The diagnosis hinges on confirmation by sural nerve biopsy but biopsy may also include muscle (30% positive result), rectum (15% positive result), and liver (7% positive result).
The diagnosis of vasculitis is highly probable with transmural inflammatory cell infiltration but other features are very suggestive such as vascular thickening and sclerosis in combination with Wallerian degeneration, obliteration of vessel lumen, periadventitial hemosiderin and epineural capillary proliferation. A recent study found that biopsy of the superficial peroneal and peroneus brevis muscle resulted in a higher yield. Additional iron stains and immune staining for immunoglobulin could further increase the sensitivity.

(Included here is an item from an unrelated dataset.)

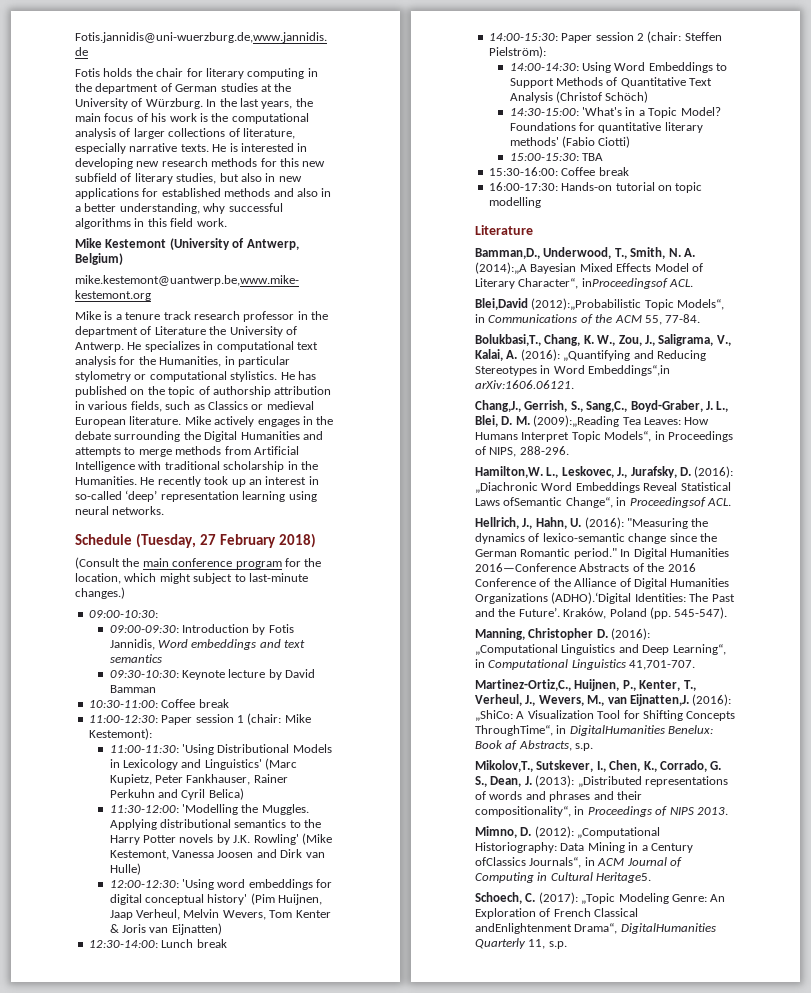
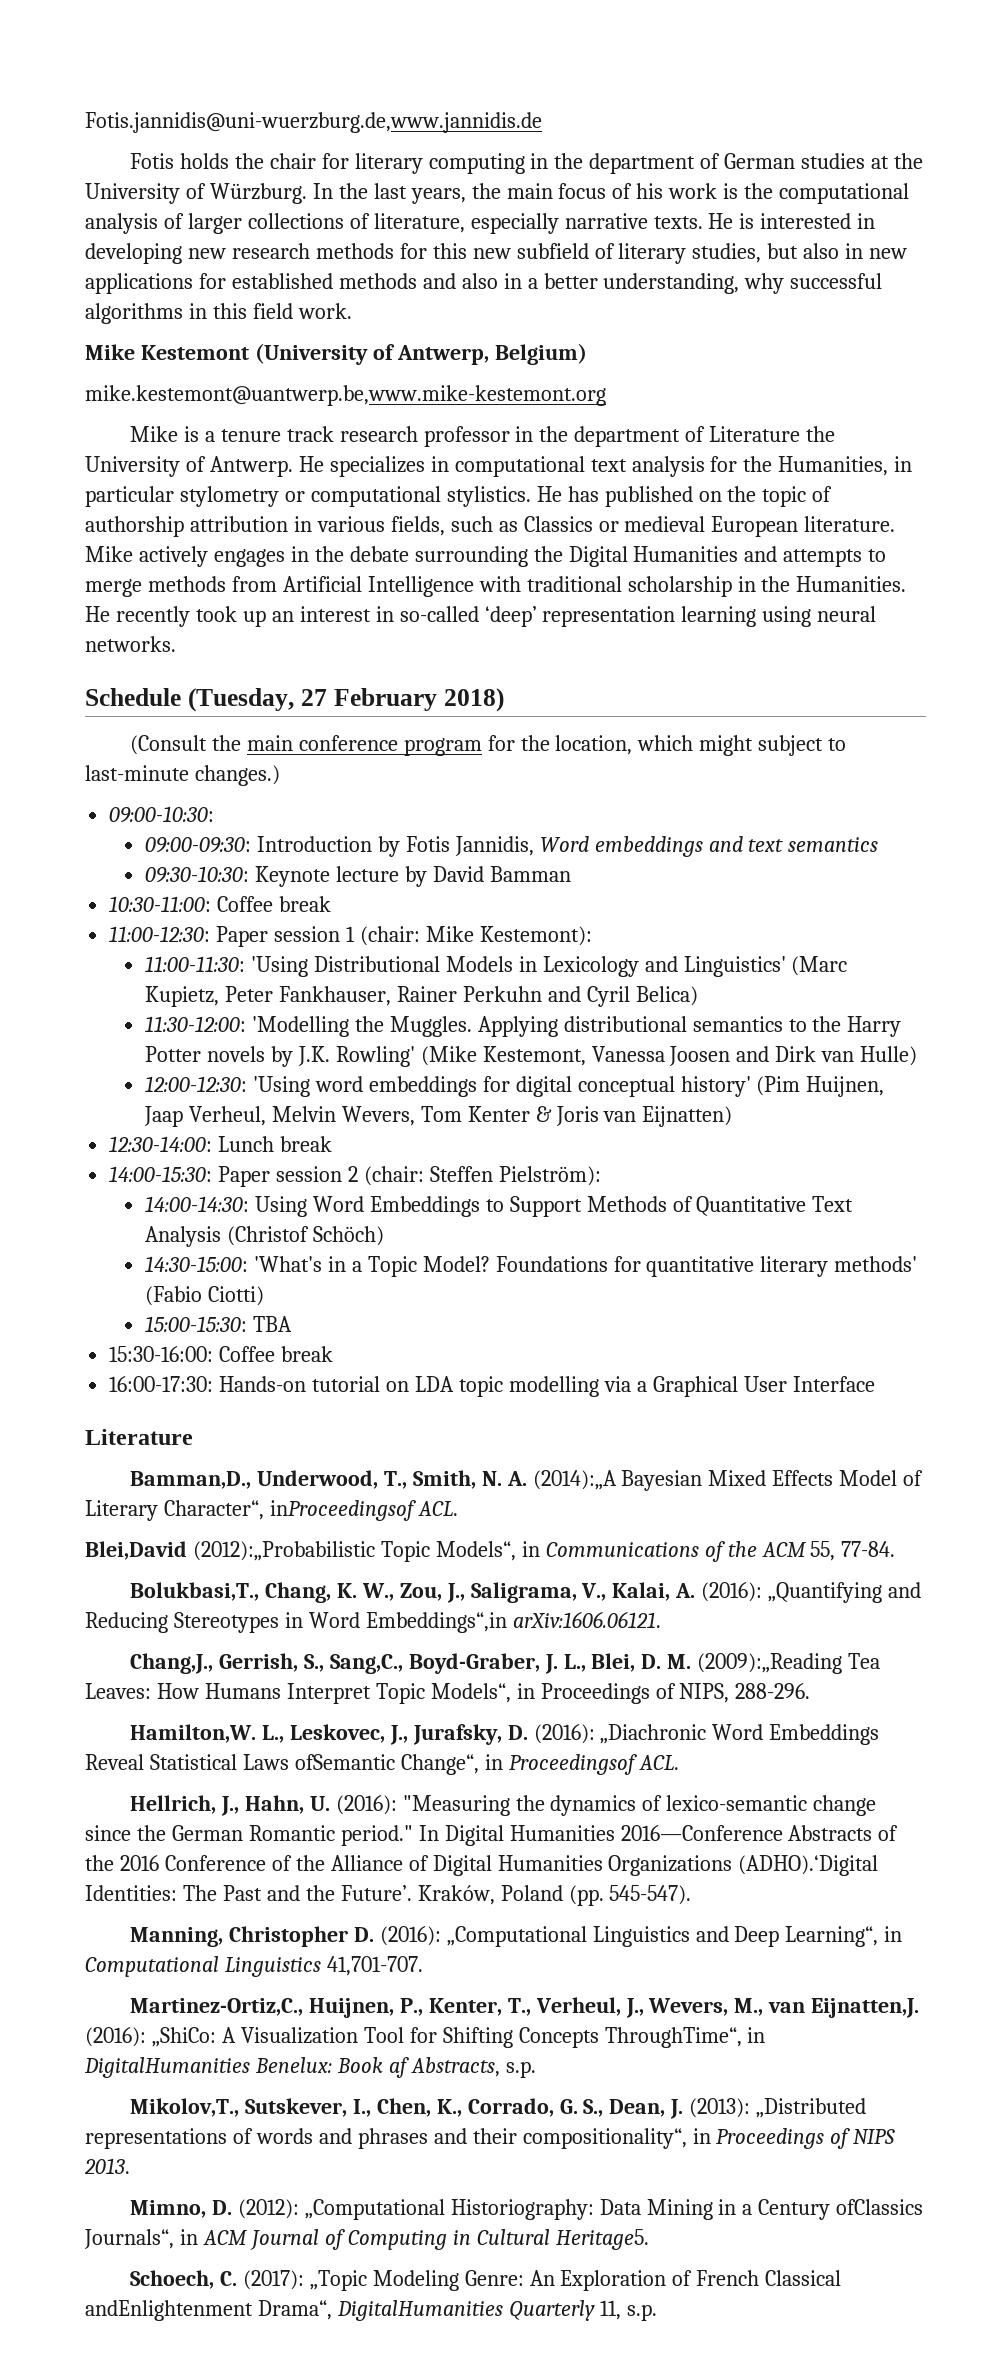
(672, 188) none -> [414,1376,454,1392] LDA
(541, 202) none -> [603,1376,875,1397] via a Graphical User Interface

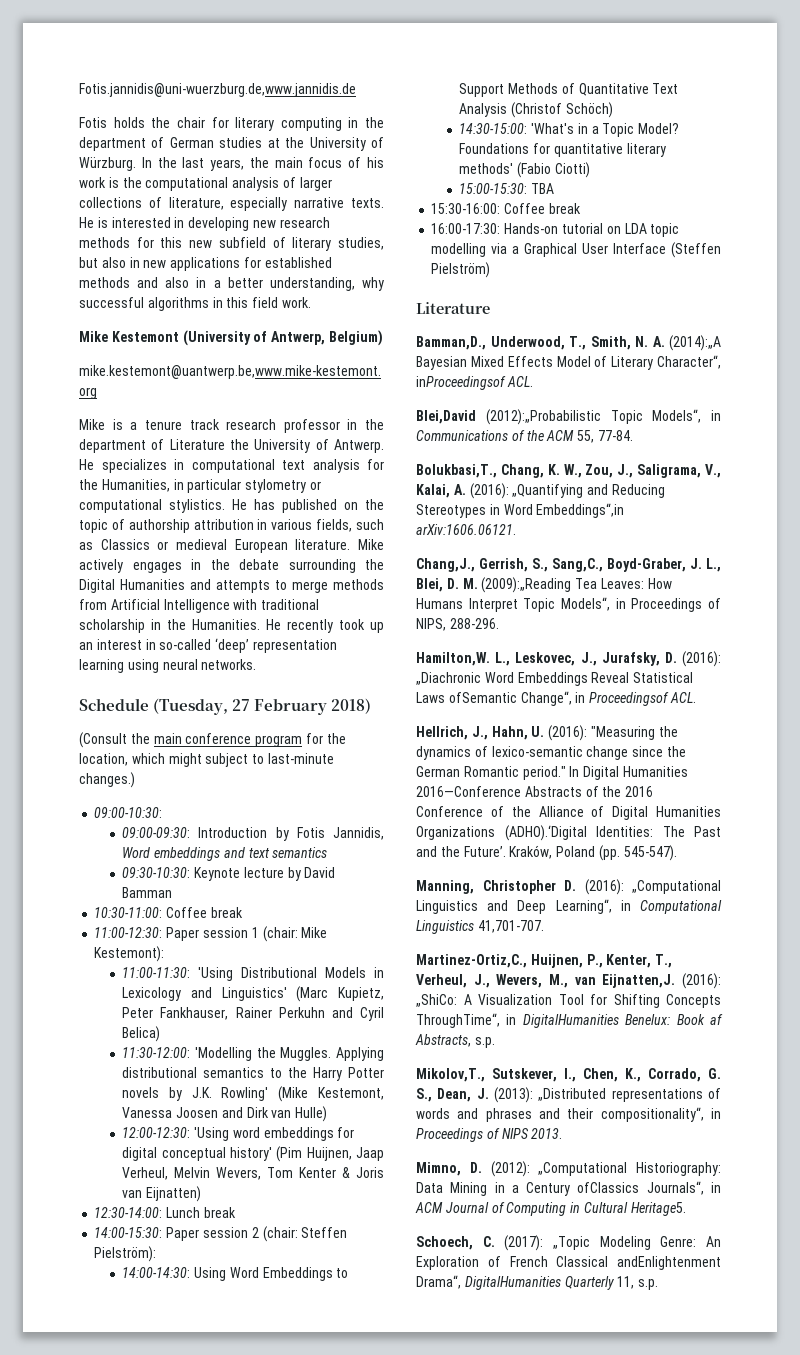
(875, 1384) none -> [671,242,721,258] [431,262,491,278] (Steffen Pielström)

Both cyclophosphamide (1–2 mg/kg orally) and prednisone (1 mg/kg/day) for 2 months followed by a tapering schedule can reduce damage and lead to improvement. Plasma exchange or azathioprine may be useful. Neuropathic pain can be treated with gabapentin, 900 to 3600 mg/day or low dose of prednisone, 10 mg/day after initial high-dose therapy of nortriptyline or amitriptyline. A recent report of a necrotizing vasculitis associated with cold agglutinins suggest improvement with plasma exchange.